» **Source data**
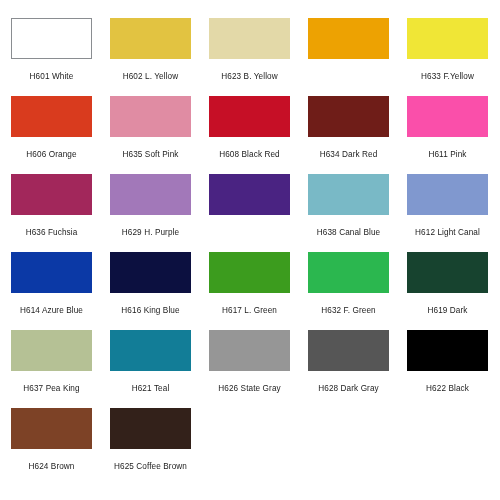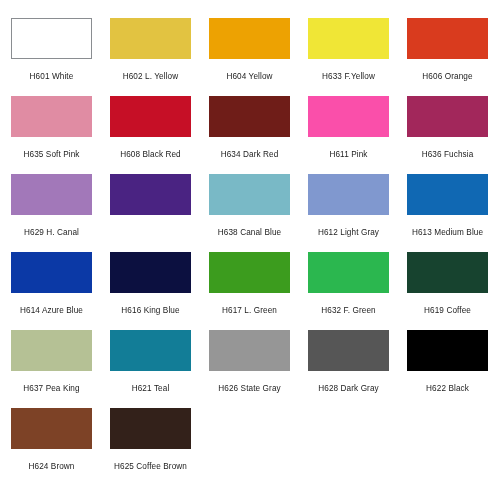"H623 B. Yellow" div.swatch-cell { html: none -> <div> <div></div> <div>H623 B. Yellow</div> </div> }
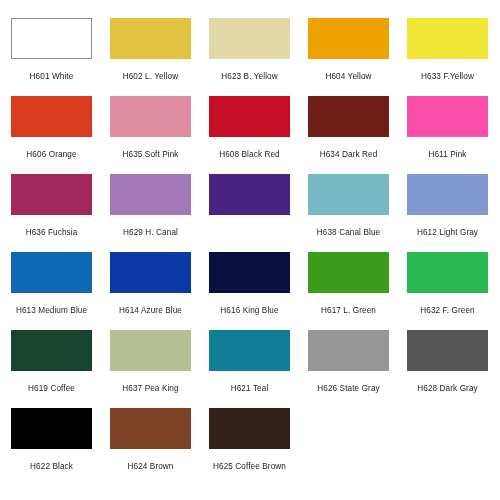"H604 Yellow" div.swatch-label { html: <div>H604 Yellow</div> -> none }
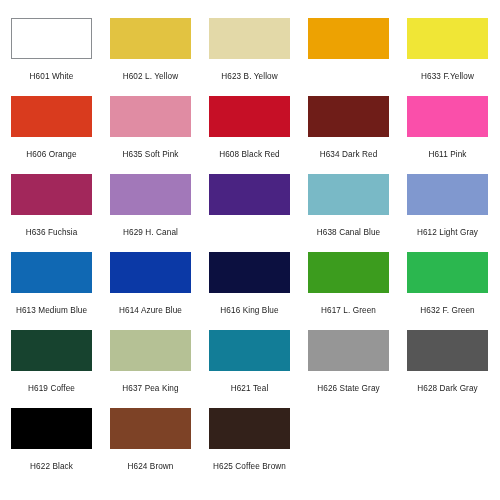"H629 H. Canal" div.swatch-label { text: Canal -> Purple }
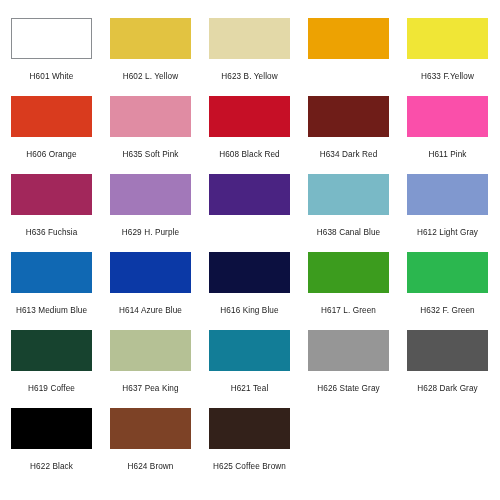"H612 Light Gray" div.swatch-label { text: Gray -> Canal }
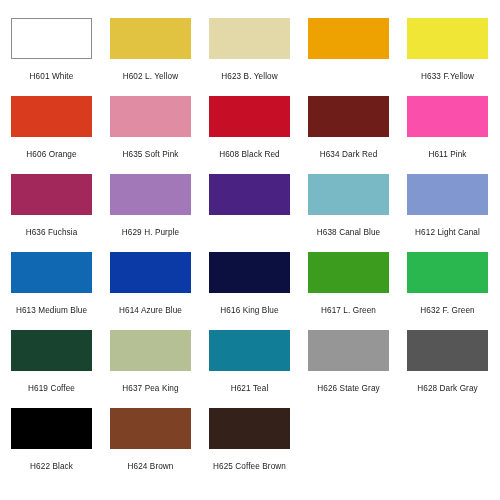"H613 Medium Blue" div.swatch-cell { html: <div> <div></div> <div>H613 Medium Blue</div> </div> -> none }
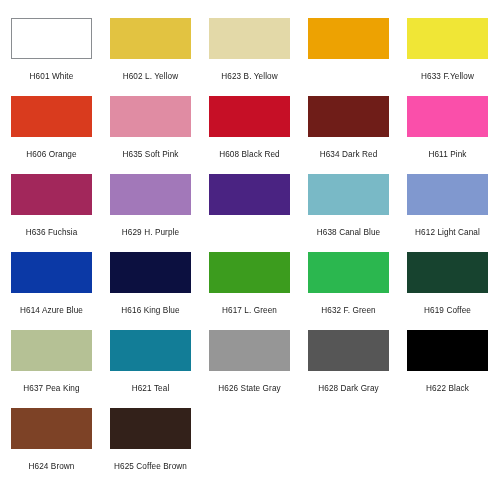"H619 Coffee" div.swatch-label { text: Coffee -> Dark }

» **Exercise objective**
Each line of the material above should be set down exactly, with no pictures.

» **Response area**
"H623 B. Yellow" div.swatch-cell { html: none -> <div> <div></div> <div>H623 B. Yellow</div> </div> }
"H604 Yellow" div.swatch-label { html: <div>H604 Yellow</div> -> none }
"H629 H. Canal" div.swatch-label { text: Canal -> Purple }
"H612 Light Gray" div.swatch-label { text: Gray -> Canal }
"H613 Medium Blue" div.swatch-cell { html: <div> <div></div> <div>H613 Medium Blue</div> </div> -> none }
"H619 Coffee" div.swatch-label { text: Coffee -> Dark }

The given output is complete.